PAPyA

Prescrpeptive Analyisis for processing vast RDF datasets made easy.

This project is maintained by DataSystemsGroupUT

Results

This section presents PAPyA library in practice, we focus on the performance of a generalized single dimension and multi dimension ranking for complex big data solutions using a perscriptive performance analysis (PPA) approach. Our experiment design consist of :

In our experiment, we evaluate the performance of SparkSQL as a relational engine for evaluating the query workload. In particular, our key performance index is the query latency, but this could be extended to other metrics of evaluation. Our analysis is based on the average result of five different runs.

Bench-Ranking

Bench-Ranking phase starts when we have results from Data Preparator in log files in the log folder of our repository. To start the analysis, we need to specify all dimensions and their options along with our key performance index which in our case is the query runs.

# configuration file
dimensions:
    schemas: ["st", "vt", "pt", "extvt", "wpt"]
    partition: ["horizontal", "predicate", "subject"]
    storage: ["csv", "avro", "parquet", "orc"]
query: 11
# log file structures
log
└───100M
     │   st.horizontal.csv.txt
     │   st.horizontal.avro.txt
     │   ...
└───250M
     |   st.horizontal.csv.txt
     │   st.horizontal.avro.txt
     │   ...

Single Dimensional Ranking

We start the experiment by viewing our input data which are the log files of query runtimes over the configuration specified in the FileReader class parameters.

from PAPyA.file_reader import FileReader

SDRank(config, logs, '100M', 'schemas').file_reader()

In this experiment, we could get the single dimension ranking scores by calling the calculateRank function from the SDRank class which needs 4 parameters, the config file, logs file, dataset size, and the dimension we want to be ranked

from PAPyA.Rank import SDRank

SDRank(config, logs, '100M', 'schemas').calculateRank()

We can have even more parameters within the calculateRank method to give different results when removing some queries in the configuration.

# String parameters to slice the schema in this case we slice it on predicate and csv. 
# While excluding a list of queries which in this case we exclude query 3,4, and 5.
SDRank(config, logs, '100M', 'schemas').calculateRank('predicate', 'csv', [3,4,5])

Single Dimensional Visualization

To represent user’s data in an easy to read and interactive manner, PAPyA provides functionalities to visualize user’s data to help rationalize the performance results and final decisions on their experimental data.

Radar Plot

Ranking over one dimension is insufficient when it counts multiple dimensions.

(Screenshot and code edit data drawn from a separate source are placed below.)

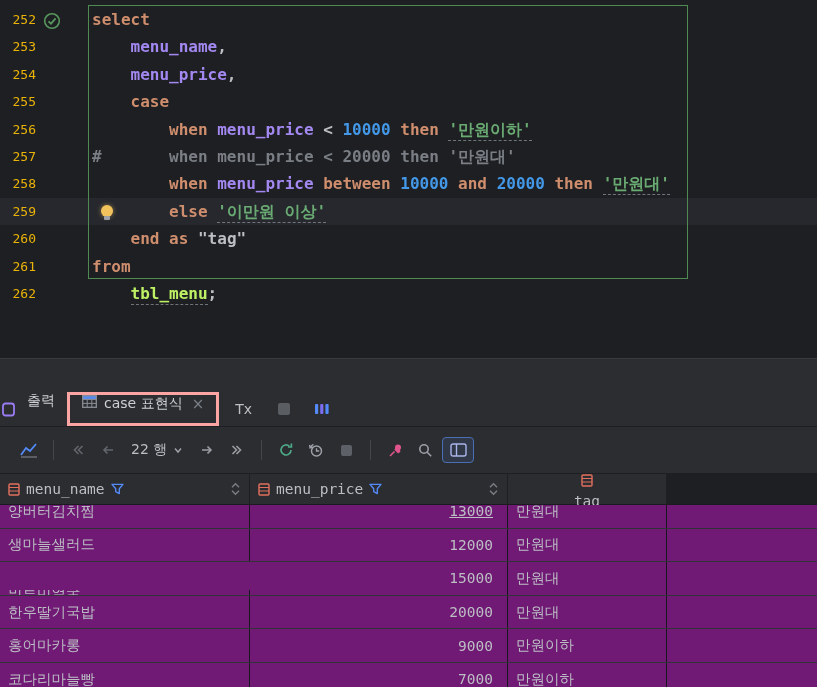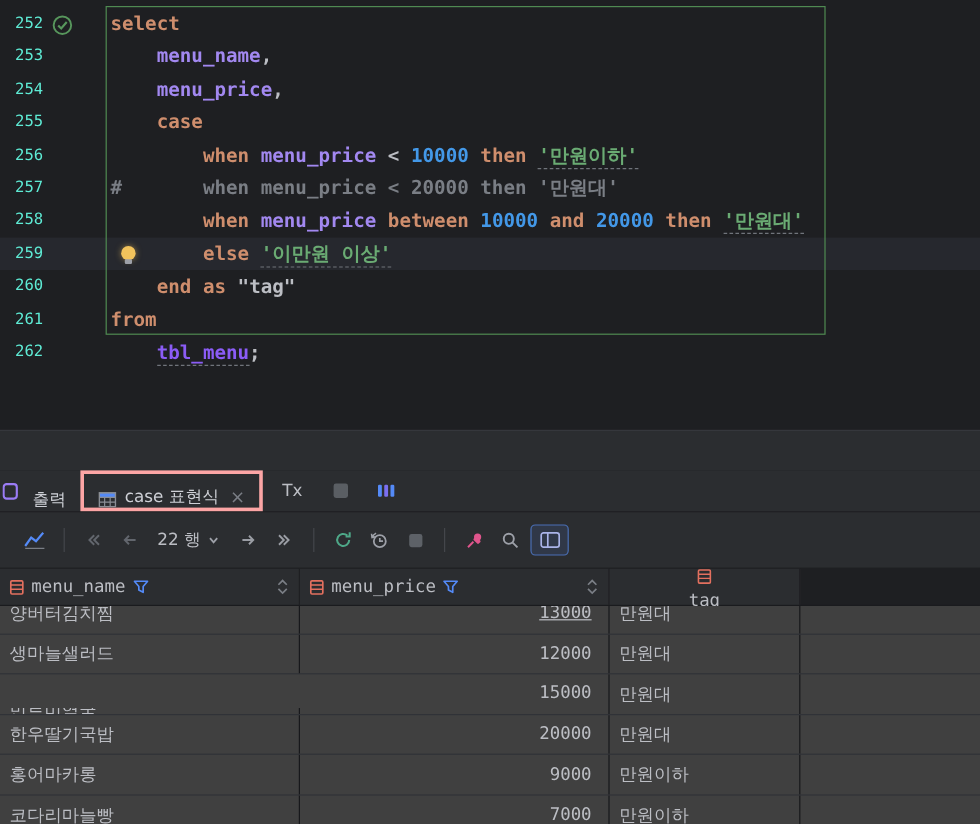"252" .ln { color: #5eead4 -> #eab308 }
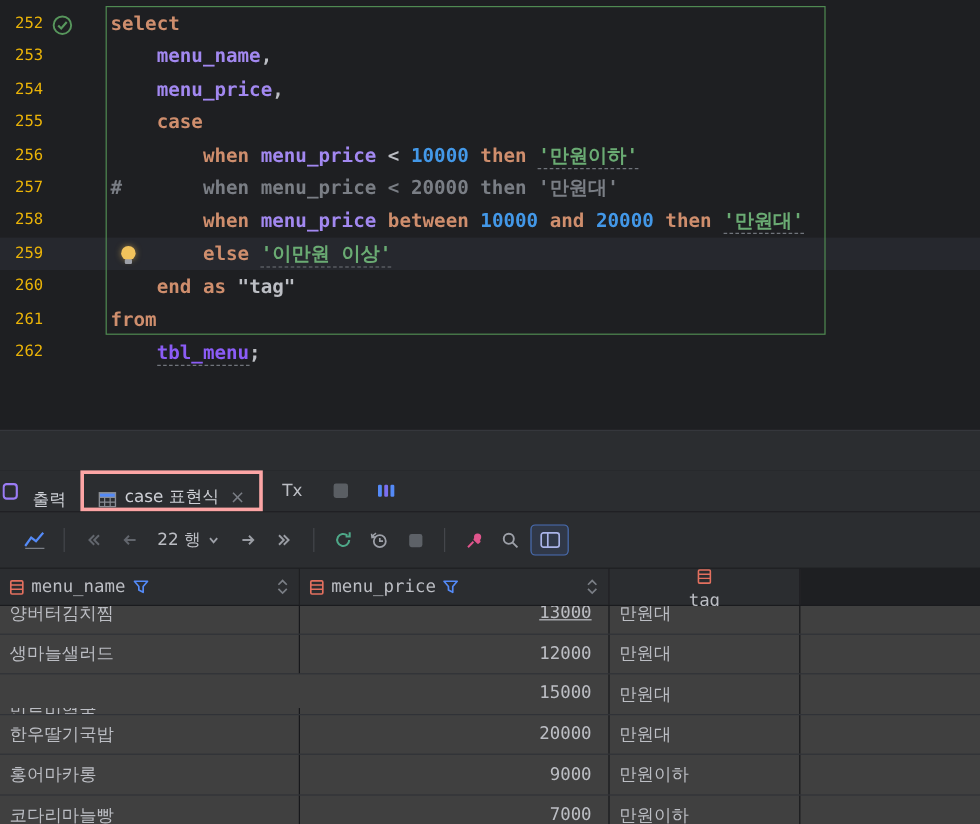"tbl_menu" .tbl { color: #8b5cf6 -> #bef264 }
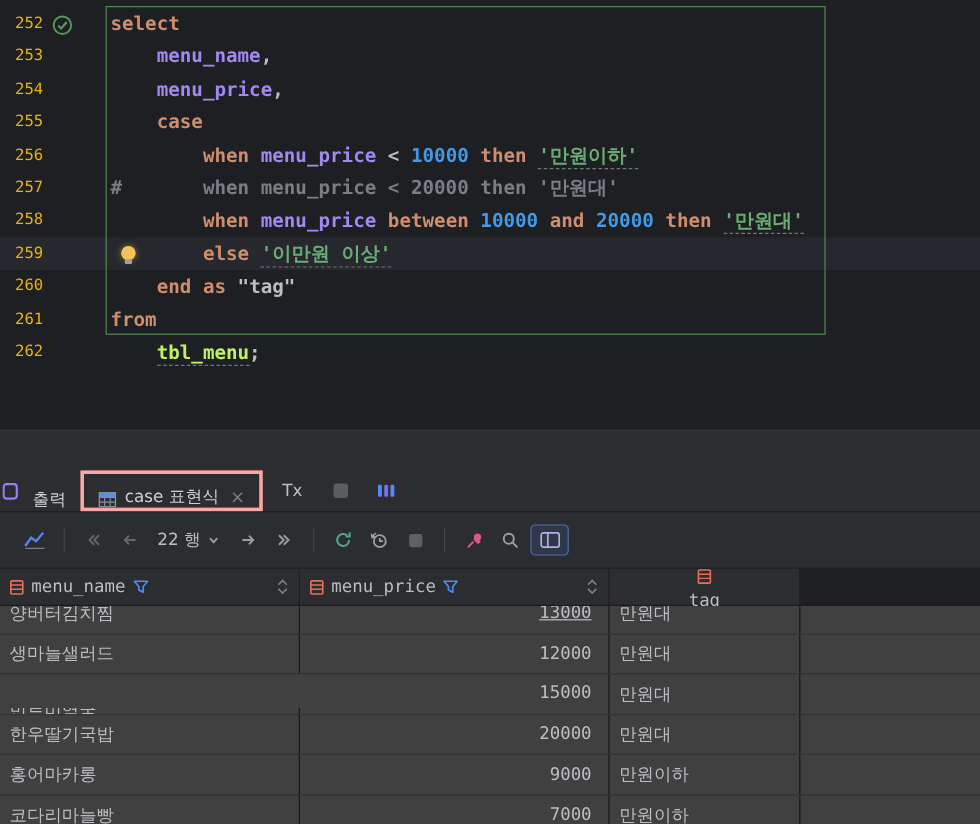"출력" .tab { align-items: flex-end -> flex-start }
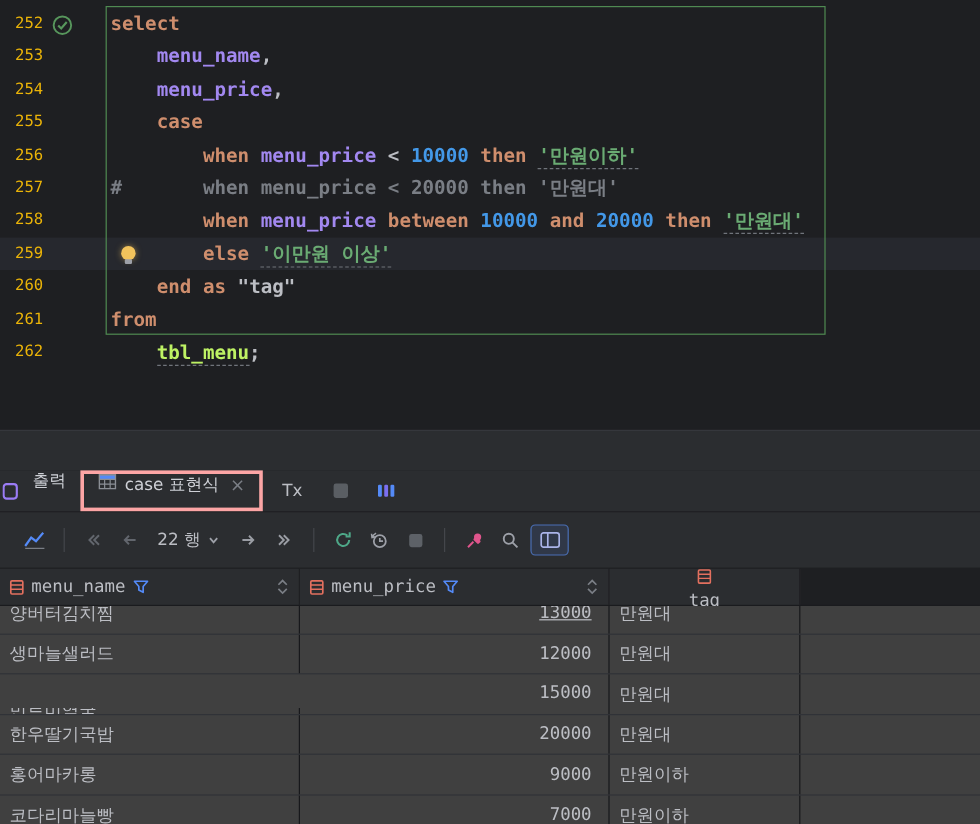"양버터김치찜" .gbody { background: #404040 -> #701a75 }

The presence of trade-offs reduces the accuracy of single dimension ranking functions. This plot can help view and understand this problem in a simple and intuitive way.

from PAPyA.Rank import SDRank
SDRank(config, logs, '100M', 'schemas').plotRadar()

This plot shows a figure of the top configuration of ranking by schema is optimized towards its dimension only, ignoring the other two dimensions.

Bar Plot

PAPyA also provides visualization that shows the performance of a single dimension parameters that user can choose in terms of their rank scores.

SDRank(config, logs, '100M', 'schemas').plot('csv')

Box Plot

In order to show the distributions of our query runtimes data, we need a box plot diagram to compare these data between queries in our experiment. Box plot can help provide information at a glance, giving us general information about our data.

from PAPyA.Rank import SDRank

# Box plot example of query 1,2,3 of schema ranking dimension
SDRank(config, logs, '100M', 'schemas').plotBox(["Q1", "Q2", "Q3"])

Replicability

This library comes with the functionality to check the replicability of our system’s performance when introducing different experimental dimensions. Replicability calculates over one dimensional option from the parameters over all the other dimensions.

# mode 0, replicability on query ; mode 1, replicability on average
from PAPyA.Rank import SDRank
SDRank(config, logs, '100M', 'storage').replicability(options = 'csv', mode = 1)

On the example code above, we used the storage dimension as the pivot point dimension to iterate over the other dimensions (schemas and partition) with csv as the choosen option of storage.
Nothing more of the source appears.